I want self-education purpose implement a simple virtual machine for a dynamic language, prefer in C. Something like the Lua VM, or Parrot, or Python VM, but simpler. Are there any good resources/tutorials on achieving this, apart from looking at code and design documentations of the existing VMs?
Edit: why close vote? I don't understand - is this not programming. Please comment if there is specific problem with my question.
Each virtual machine contains a set of its own virtual hardware and there are four primary resources that a virtual machine needs in order to correctly function. These are CPU, memory, network, and hard disk. These four resources look like physical hardware to the guest operating systems and applications.
Virtual Machine can be defined as an emulation of the computer systems in computing. Virtual Machine is based on computer architectures. It also gives the functionality of physical computers. The implementation of VM may consider specialized software, hardware, or a combination of both.
I assume you want a virtual machine rather than a mere interpreter. I think they are two points on a continuum. An interpreter works on something close to the original representation of the program. A VM works on more primitive (and self-contained) instructions. This means you need a compilation stage to translate the one to the other. I don't know if you want to work on that first or if you even have an input syntax in mind yet.
For a dynamic language, you want somewhere that stores data (as key/value pairs) and some operations that act on it. The VM maintains the store. The program running on it is a sequence of instructions (including control flow). You need to define the set of instructions. I'd suggest a simple set to start with, like:
You may want to use a stack-based computation approach to arithmetic, as many VMs do. There isn't yet much dynamic in the above. To get to that we want two things: the ability to compute the names of variables at runtime (this just means string operations), and some treatment of code as data. This might be as simple as allowing function references.
Input to the VM would ideally be in bytecode. If you haven't got a compiler yet this could be generated from a basic assembler (which could be part of the VM).

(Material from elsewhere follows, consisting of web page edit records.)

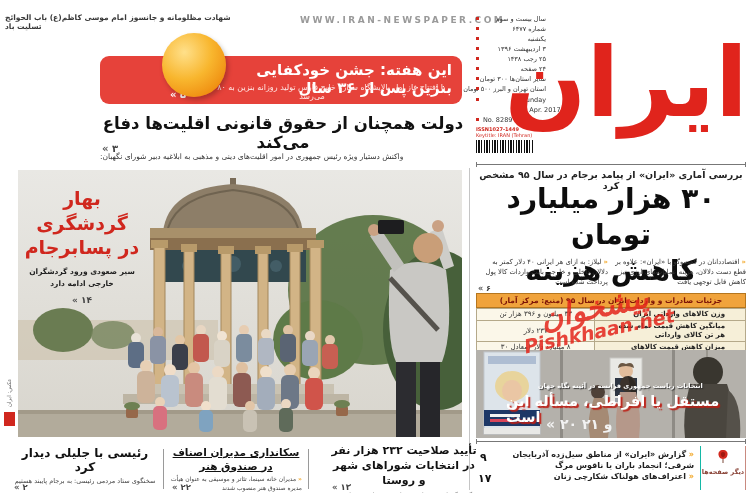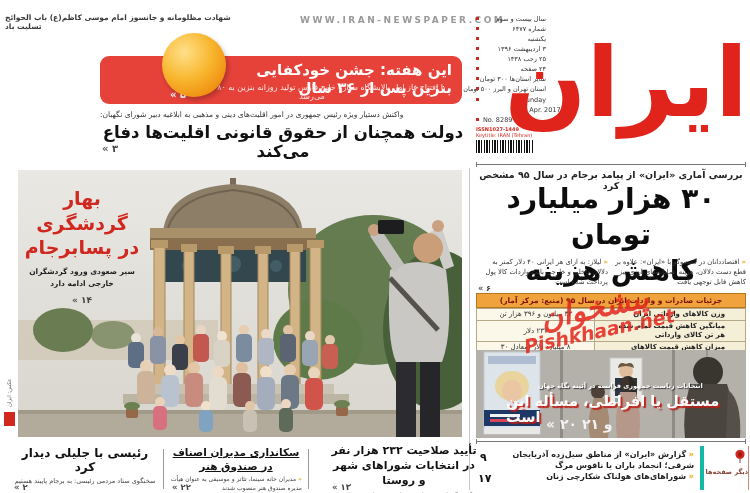--- a/index.html
+++ b/index.html
@@ -65,22 +65,22 @@
   <div class="abs" style="left:100px;top:56px;width:362px;height:48px;background:#e6423a;border-radius:9px;">
     <div class="abs rtl" style="right:10px;top:5px;width:230px;font-size:15px;font-weight:900;color:#fff;">این هفته: جشن خودکفایی بنزین پس از ۳۶ سال</div>
     <div class="abs rtl" style="right:10px;top:27px;width:280px;font-size:8px;color:#ffe9e7;text-align:center;">با افتتاح فاز اول پالایشگاه ستاره خلیج فارس تولید روزانه بنزین به ۸۰ میلیون لیتر می‌رسد</div>
     <div class="abs pg ltr" style="left:70px;bottom:4px;font-size:10px;color:#fff;"><span class="chev" style="color:#fff;">«</span> <span>۵</span></div>
   </div>
   <div class="abs" style="left:162px;top:33px;width:64px;height:64px;border-radius:50%;
               background:radial-gradient(circle at 35% 30%,#ffe08a,#f8b62e 45%,#ef8d10 80%,#d97c09);
               box-shadow:2px 3px 5px rgba(0,0,0,.25);"></div>
 
   <div class="abs" style="left:98px;top:110px;width:370px;height:50px;">
+    <div class="rtl hl" style="font-size:16.5px;text-align:center;margin-top:4px;">دولت همچنان از حقوق قانونی اقلیت‌ها دفاع می‌کند</div>
     <div class="rtl" style="font-size:7.5px;color:#333;text-align:left;padding-left:2px;">واکنش دستیار ویژه رئیس جمهوری در امور اقلیت‌های دینی و مذهبی به ابلاغیه دبیر شورای نگهبان:</div>
-    <div class="rtl hl" style="font-size:16.5px;text-align:center;margin-top:4px;">دولت همچنان از حقوق قانونی اقلیت‌ها دفاع می‌کند</div>
     <div class="abs pg ltr" style="left:4px;top:33px;font-size:10px;"><span class="chev">«</span> <span>۳</span></div>
   </div>
 
   <div class="abs vline" style="left:469px;top:168px;height:322px;background:#c5c5c5;"></div>
 
   <div class="abs" style="left:18px;top:170px;width:444px;height:267px;">
     <svg width="444" height="267" viewBox="0 0 444 267">
       <defs>
         <linearGradient id="sky" x1="0" y1="0" x2="0" y2="1">
           <stop offset="0" stop-color="#e9e8e4"></stop>
@@ -365,32 +365,32 @@
     <div class="abs rtl" style="left:62px;top:32px;width:182px;font-size:6.5px;font-weight:bold;color:#fff;text-align:left;text-shadow:1px 1px 1px rgba(40,40,40,.9);">انتخابات ریاست جمهوری فرانسه در آئینه نگاه جهان</div>
     <div class="abs rtl" style="left:30px;top:43px;width:234px;font-size:14.5px;font-weight:900;color:#fff;text-align:left;text-shadow:2px 2px 1px rgba(190,30,20,.95);">مستقل یا افراطی، مسأله این است</div>
     <div class="abs pg ltr" style="left:70px;bottom:6px;font-size:14px;color:#f2f2f2;"><span class="chev" style="color:#f2f2f2;">«</span> <span style="color:#f2f2f2;">۲۰ و ۲۱</span></div>
   </div>
 
   <div class="abs thinline" style="left:476px;top:441px;width:270px;">
     <span class="tick" style="left:0;"></span>
       <span class="tick" style="right:0;"></span>
   </div>
 
-  <div class="abs" style="left:700px;top:446px;width:44px;height:44px;border-left:4px solid #14b8a6;border-right:1px solid #c98a80;text-align:right;">
+  <div class="abs" style="left:700px;top:446px;width:44px;height:44px;border-left:1px solid #14b8a6;border-right:1px solid #c98a80;text-align:center;">
     <svg width="16" height="16" viewBox="0 0 16 16" style="margin-top:2px;">
       <path d="M8,2 C11,2 13,4 12.5,7 C12,10 9.5,11 8,11 C6.5,11 4,10 3.5,7 C3,4 5,2 8,2 Z" fill="#d2291e"></path>
       <path d="M8,4 C9.5,4 10.5,5 10,7 C9.6,8.6 8.8,9 8,9 C7.2,9 6.4,8.6 6,7 C5.5,5 6.5,4 8,4 Z" fill="#a01910"></path>
       <rect x="7.5" y="11" width="1" height="4" fill="#7c4a3a"></rect>
     </svg>
     <div class="rtl" style="font-size:6.5px;font-weight:bold;color:#8a4438;line-height:1.3;">دیگر صفحه‌ها</div>
   </div>
 
   <div class="abs rtl" style="left:494px;top:449px;width:200px;font-size:8px;font-weight:bold;color:#222;text-align:right;line-height:1.4;">
     <span class="bullet-mark">«</span> <span>گزارش «ایران» از مناطق سیل‌زده آذربایجان شرقی؛ انجماد باران یا ناقوس مرگ</span>
   </div>
   <div class="abs hl ltr" style="left:480px;top:451px;font-size:11px;">۹</div>
 
   <div class="abs rtl" style="left:494px;top:471px;width:200px;font-size:8px;font-weight:bold;color:#222;text-align:right;line-height:1.4;">
-    <span class="bullet-mark">«</span> <span>شوراهای‌های هولناک شکارچی زنان</span>
+    <span class="bullet-mark">«</span> <span>اعتراف‌های هولناک شکارچی زنان</span>
   </div>
   <div class="abs hl ltr" style="left:478px;top:472px;font-size:11px;">۱۷</div>
 
 </div>
 
 </body></html>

The VM itself consists of the loop:
1. Look at the bytecode instruction pointed to by the instruction pointer. 2. Execute the instruction: * If it's an arithmetic instruction, update the store accordingly. * If it's control flow, perform the test (if there is one) and set the instruction pointer. * If it's print, print a value from the store. 3. Advance the instruction pointer to the next instruction. 4. Repeat from 1.
Dealing with computed variable names might be tricky: an instruction needs to specify which variables the computed names are in. This could be done by allowing instructions to refer to a pool of string constants provided in the input.
An example program (in assembly and bytecode):
offset bytecode (hex) source 0 01 05 0E // LOAD 5, .x 3 01 03 10 // .l1: LOAD 3, .y 6 02 0E 10 0E // ADD .x, .y, .x 10 03 0E // PRINT .x 12 04 03 // GOTO .l1 14 78 00 // .x: "x" 16 79 00 // .y: "y"
The instruction codes implied are:
"LOAD x, k" (01 x k) Load single byte x as an integer into variable named by string constant at offset k. "ADD k1, k2, k3" (02 v1 v2 v3) Add two variables named by string constants k1 and k2 and put the sum in variable named by string constant k3. "PRINT k" (03 k) Print variable named by string constant k. "GOTO a" (04 a) Go to offset given by byte a.
You need variants for when variables are named by other variables, etc. (and the levels of indirection get tricky to reason about). The assembler looks at the arguments like "ADD .x, .y, .x" and generates the correct bytecode for adding from string constants (and not computed variables).
Well, it's not about implementing a VM in C, but since it was the last tab I had open before I saw this question, I feel like I need point out an article about implementing a QBASIC bytecode compiler and virtual machine in JavaScript using the <canvas>
tag for display. It includes all of the source code to get enough of QBASIC implemented to run the "nibbles" game, and is the first in a series of articles on the compiler and bytecode interpreter; this one describes the VM, and he's promising future articles describing the compiler as well.
By the way, I didn't vote to close your question, but the close vote you got was as a duplicate of a question from last year on how to learn about implementing a virtual machine. I think this question (about a tutorial or something relatively simple) is different enough from that one that it should remain open, but you might want to refer to that one for some more advice.